From 5da7826795d5bf0afa2a67777a41fe84d6926af0 Mon Sep 17 00:00:00 2001
From: Carlos Trujillo <59846724+cetagostini@users.noreply.github.com>
Date: Thu, 18 Jun 2026 14:50:53 +0300
Subject: [PATCH 1/3] Fix MLX IncSubtensor with slice index (gradient of basic
 slicing)

`inc_subtensor`/`set_subtensor` with a slice index failed on the MLX
backend with `ValueError: Slice indices must be integers or None.`. This
broke the gradient of any basic slicing (`x[a:b]`, `x[::2]`, ...), since
the gradient of "read a slice" is an `IncSubtensor` that increments that
slice of a zero tensor, and the slice bounds arrived as `mx.array`
scalars which MLX slices reject.

The forward `mlx_funcify_Subtensor` already coerces index inputs with
`[int(element) for element in ilists]`; the `IncSubtensor` path did not.
Coerce integer index inputs to Python ints in `mlx_funcify_IncSubtensor`,
mirroring the forward op (and matching C/Numba/JAX/PyTorch semantics).

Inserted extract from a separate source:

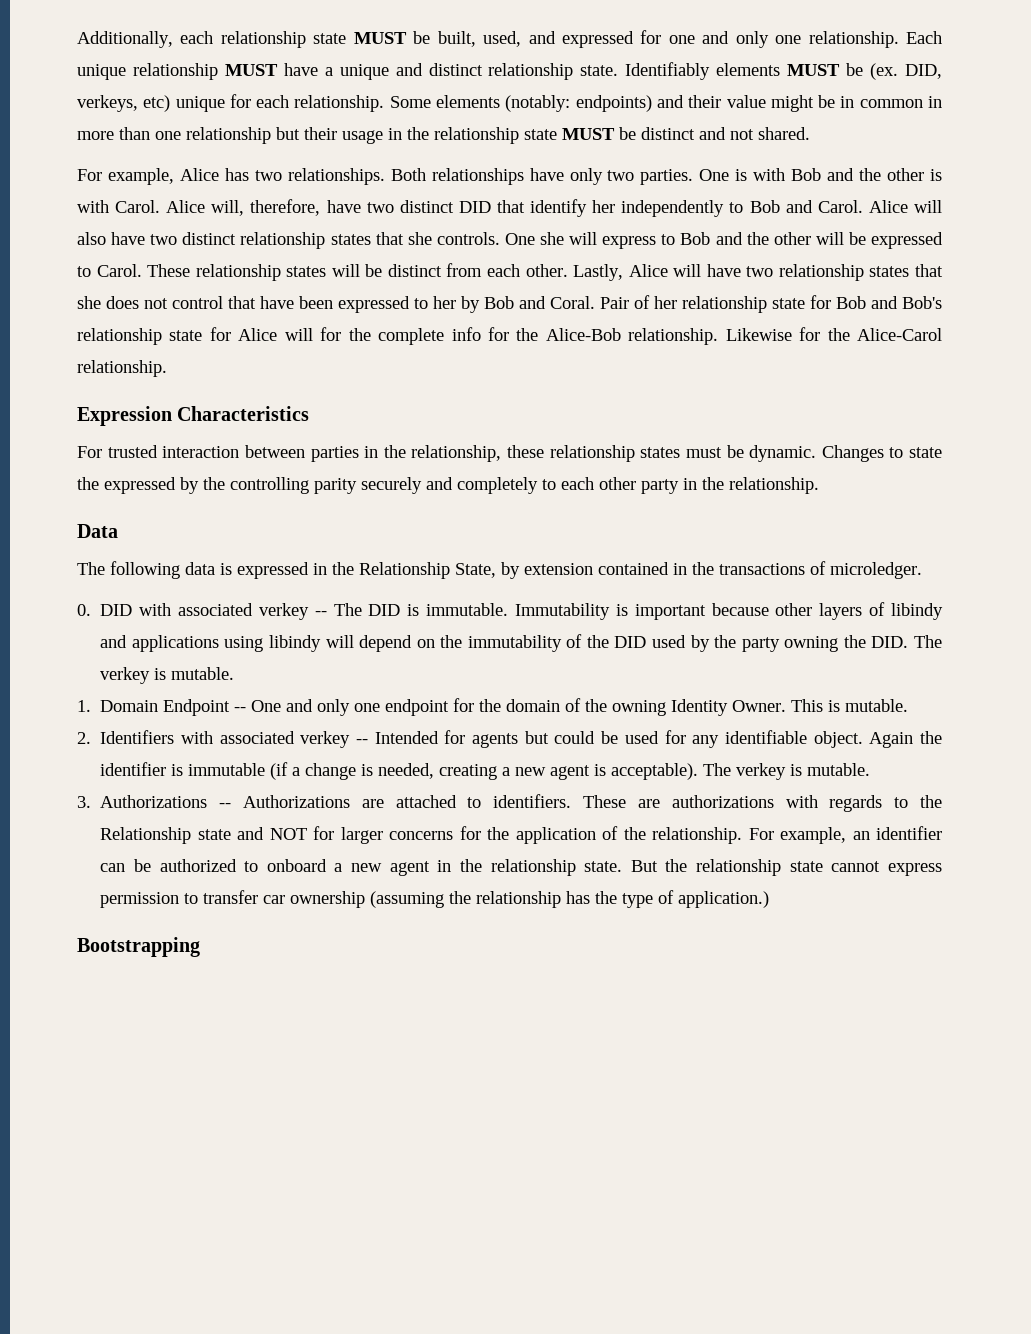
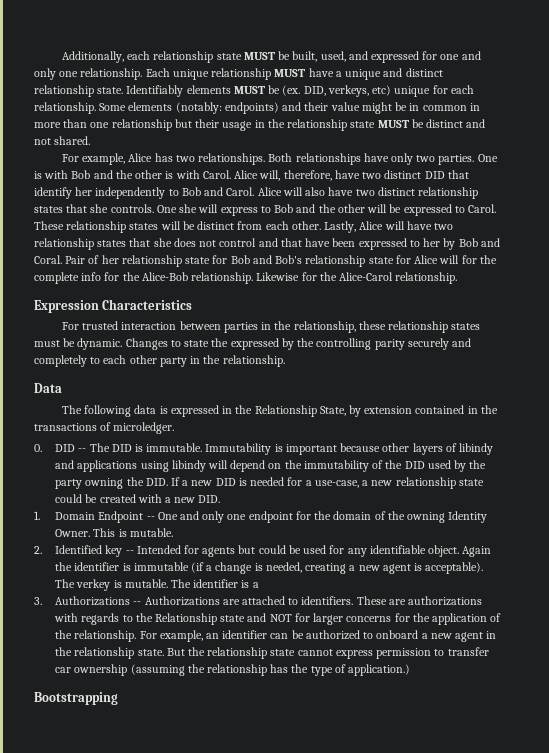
(223, 302) none -> [258,238,278,247] and
[139,603,309,620] with associated verkey -> (76, 448) none
[913,635,942,648] [100,667,235,684] The verkey is mutable. -> [170,477,484,489] [55,494,221,503] If a new DID is needed for a use-case, a new relationship state could be created with a new DID.
[100,730,351,748] Identifiers with associated verkey -> [55,545,123,557] Identified key
(871, 769) none -> [170,579,259,588] The identifier is a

`AdvancedIncSubtensor1` (a vector index that must not be int-coerced) is
moved off the shared `IncSubtensor` dispatcher onto
`mlx_funcify_AdvancedIncSubtensor`, mirroring PyTorch's canonical
basic-vs-advanced grouping.

Disclosure: implemented with AI assistance.
Co-authored-by: Cursor <cursoragent@cursor.com>
---
 pytensor/link/mlx/dispatch/subtensor.py | 10 +++++----
 tests/link/mlx/test_subtensor.py        | 28 ++++++++++++++++++++++++-
 2 files changed, 33 insertions(+), 5 deletions(-)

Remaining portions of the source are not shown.